**Exercise:** Repeat the lines below exactly as they appear, but leave out the images.

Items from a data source

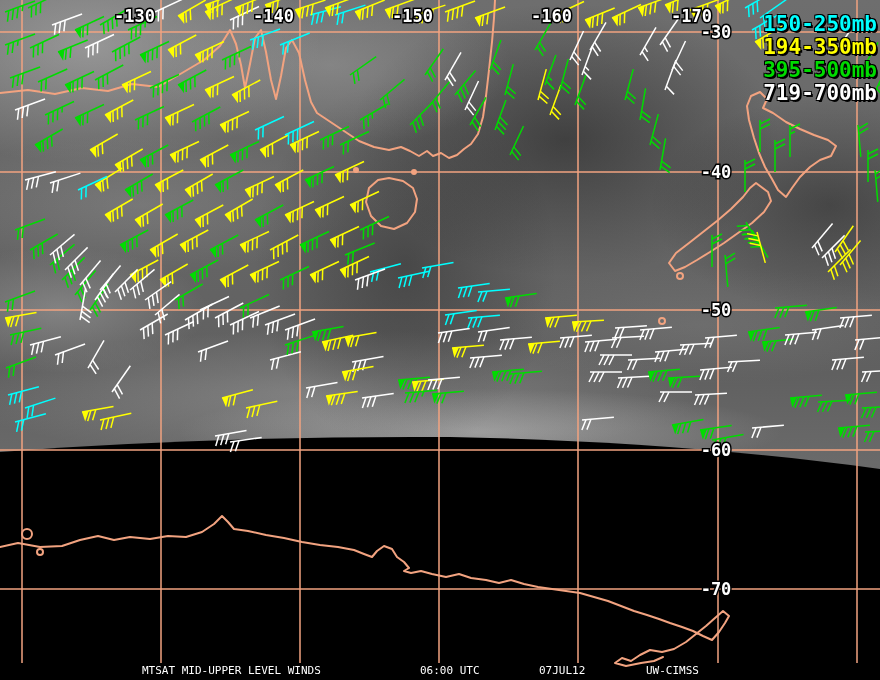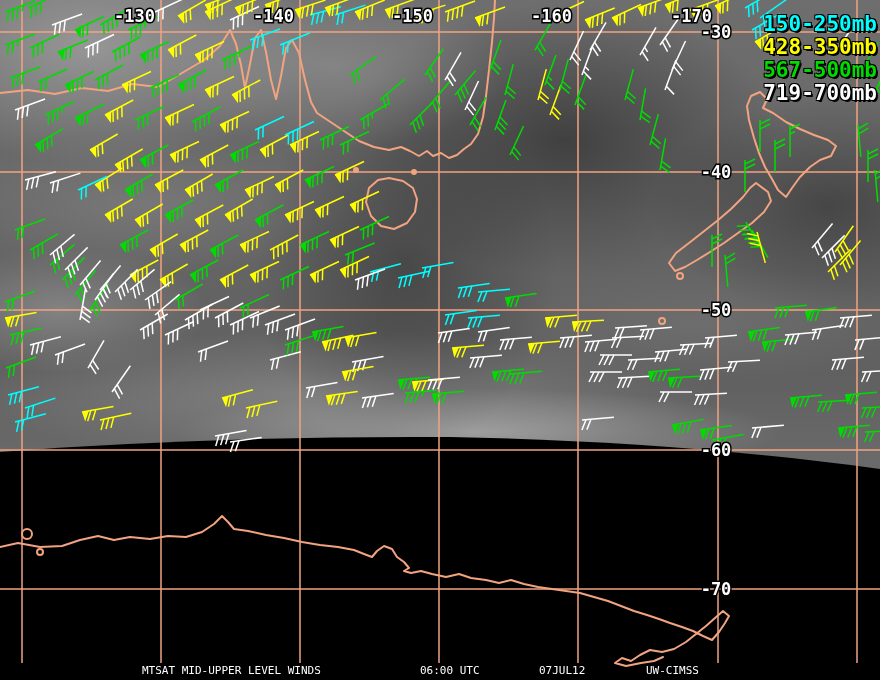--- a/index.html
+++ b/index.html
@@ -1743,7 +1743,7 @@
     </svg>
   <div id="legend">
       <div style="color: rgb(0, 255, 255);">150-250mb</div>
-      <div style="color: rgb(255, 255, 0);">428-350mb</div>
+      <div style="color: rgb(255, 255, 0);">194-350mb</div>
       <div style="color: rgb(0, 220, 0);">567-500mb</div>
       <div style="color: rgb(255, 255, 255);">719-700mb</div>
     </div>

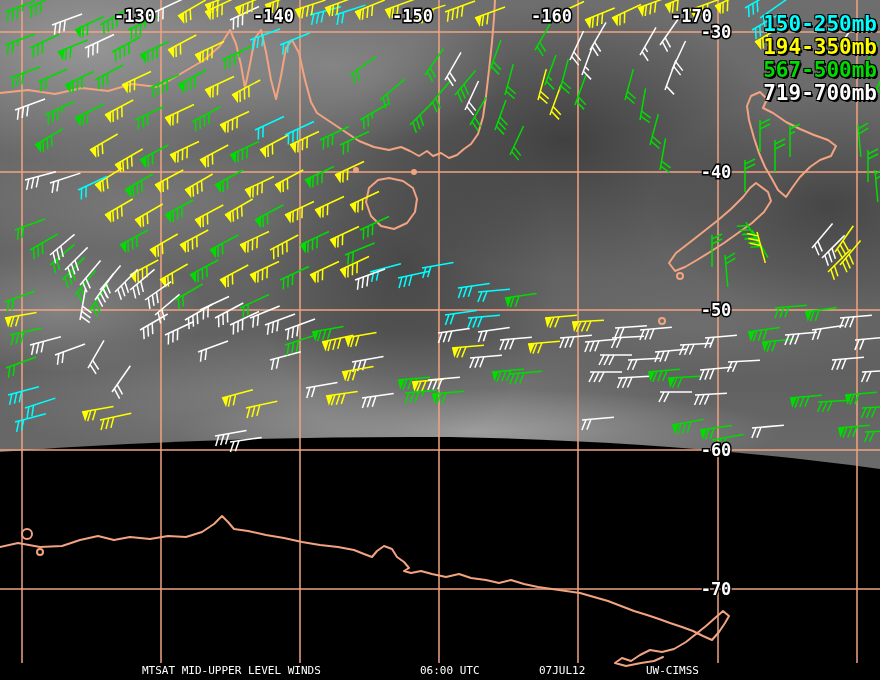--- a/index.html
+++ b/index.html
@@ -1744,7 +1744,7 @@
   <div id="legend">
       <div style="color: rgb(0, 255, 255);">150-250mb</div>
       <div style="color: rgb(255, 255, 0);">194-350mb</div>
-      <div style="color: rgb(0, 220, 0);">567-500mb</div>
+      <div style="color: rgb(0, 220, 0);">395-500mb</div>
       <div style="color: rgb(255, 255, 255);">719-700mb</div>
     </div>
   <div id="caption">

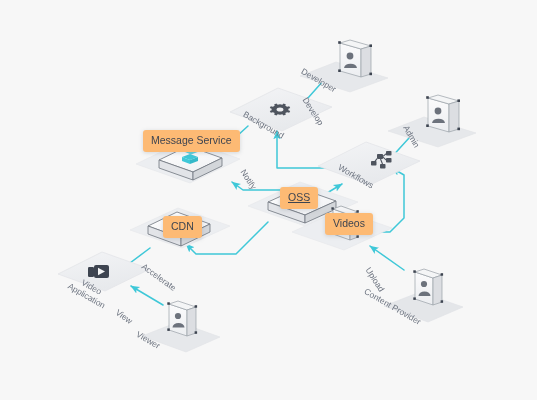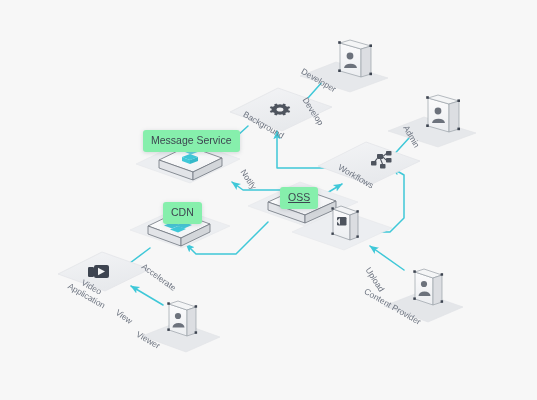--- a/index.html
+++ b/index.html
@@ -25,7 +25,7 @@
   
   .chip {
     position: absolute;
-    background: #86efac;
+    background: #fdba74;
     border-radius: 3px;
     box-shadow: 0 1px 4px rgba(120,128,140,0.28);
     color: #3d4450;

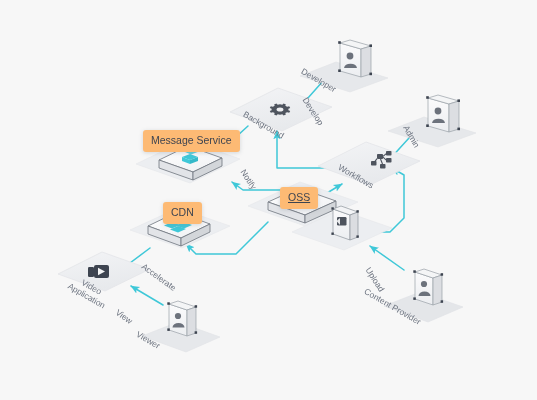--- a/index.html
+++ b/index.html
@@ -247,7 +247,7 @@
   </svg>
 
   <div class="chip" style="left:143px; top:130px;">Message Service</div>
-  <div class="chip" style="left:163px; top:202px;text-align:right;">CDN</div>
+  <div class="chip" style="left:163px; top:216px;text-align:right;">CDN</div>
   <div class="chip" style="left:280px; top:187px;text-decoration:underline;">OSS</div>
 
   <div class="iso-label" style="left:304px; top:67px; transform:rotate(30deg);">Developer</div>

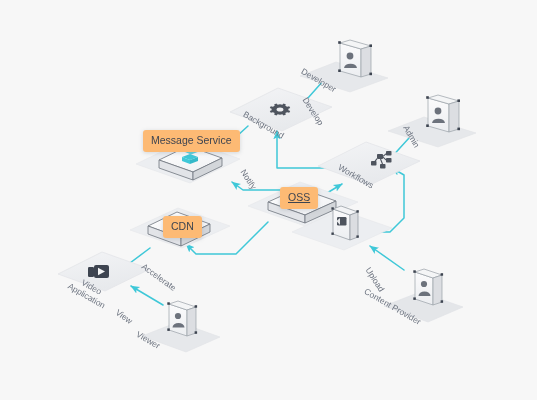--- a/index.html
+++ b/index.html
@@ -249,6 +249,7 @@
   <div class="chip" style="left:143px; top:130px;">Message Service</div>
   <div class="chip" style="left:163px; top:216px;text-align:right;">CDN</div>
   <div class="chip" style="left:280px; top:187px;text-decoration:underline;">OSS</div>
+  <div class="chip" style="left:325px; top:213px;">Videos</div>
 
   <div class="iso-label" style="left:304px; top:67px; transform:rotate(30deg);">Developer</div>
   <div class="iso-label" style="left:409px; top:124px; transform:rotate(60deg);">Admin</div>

**Solution to this exercise:**
--- a/index.html
+++ b/index.html
@@ -1743,7 +1743,7 @@
     </svg>
   <div id="legend">
       <div style="color: rgb(0, 255, 255);">150-250mb</div>
-      <div style="color: rgb(255, 255, 0);">428-350mb</div>
+      <div style="color: rgb(255, 255, 0);">194-350mb</div>
       <div style="color: rgb(0, 220, 0);">567-500mb</div>
       <div style="color: rgb(255, 255, 255);">719-700mb</div>
     </div>

--- a/index.html
+++ b/index.html
@@ -1744,7 +1744,7 @@
   <div id="legend">
       <div style="color: rgb(0, 255, 255);">150-250mb</div>
       <div style="color: rgb(255, 255, 0);">194-350mb</div>
-      <div style="color: rgb(0, 220, 0);">567-500mb</div>
+      <div style="color: rgb(0, 220, 0);">395-500mb</div>
       <div style="color: rgb(255, 255, 255);">719-700mb</div>
     </div>
   <div id="caption">

--- a/index.html
+++ b/index.html
@@ -25,7 +25,7 @@
   
   .chip {
     position: absolute;
-    background: #86efac;
+    background: #fdba74;
     border-radius: 3px;
     box-shadow: 0 1px 4px rgba(120,128,140,0.28);
     color: #3d4450;

--- a/index.html
+++ b/index.html
@@ -247,7 +247,7 @@
   </svg>
 
   <div class="chip" style="left:143px; top:130px;">Message Service</div>
-  <div class="chip" style="left:163px; top:202px;text-align:right;">CDN</div>
+  <div class="chip" style="left:163px; top:216px;text-align:right;">CDN</div>
   <div class="chip" style="left:280px; top:187px;text-decoration:underline;">OSS</div>
 
   <div class="iso-label" style="left:304px; top:67px; transform:rotate(30deg);">Developer</div>

--- a/index.html
+++ b/index.html
@@ -249,6 +249,7 @@
   <div class="chip" style="left:143px; top:130px;">Message Service</div>
   <div class="chip" style="left:163px; top:216px;text-align:right;">CDN</div>
   <div class="chip" style="left:280px; top:187px;text-decoration:underline;">OSS</div>
+  <div class="chip" style="left:325px; top:213px;">Videos</div>
 
   <div class="iso-label" style="left:304px; top:67px; transform:rotate(30deg);">Developer</div>
   <div class="iso-label" style="left:409px; top:124px; transform:rotate(60deg);">Admin</div>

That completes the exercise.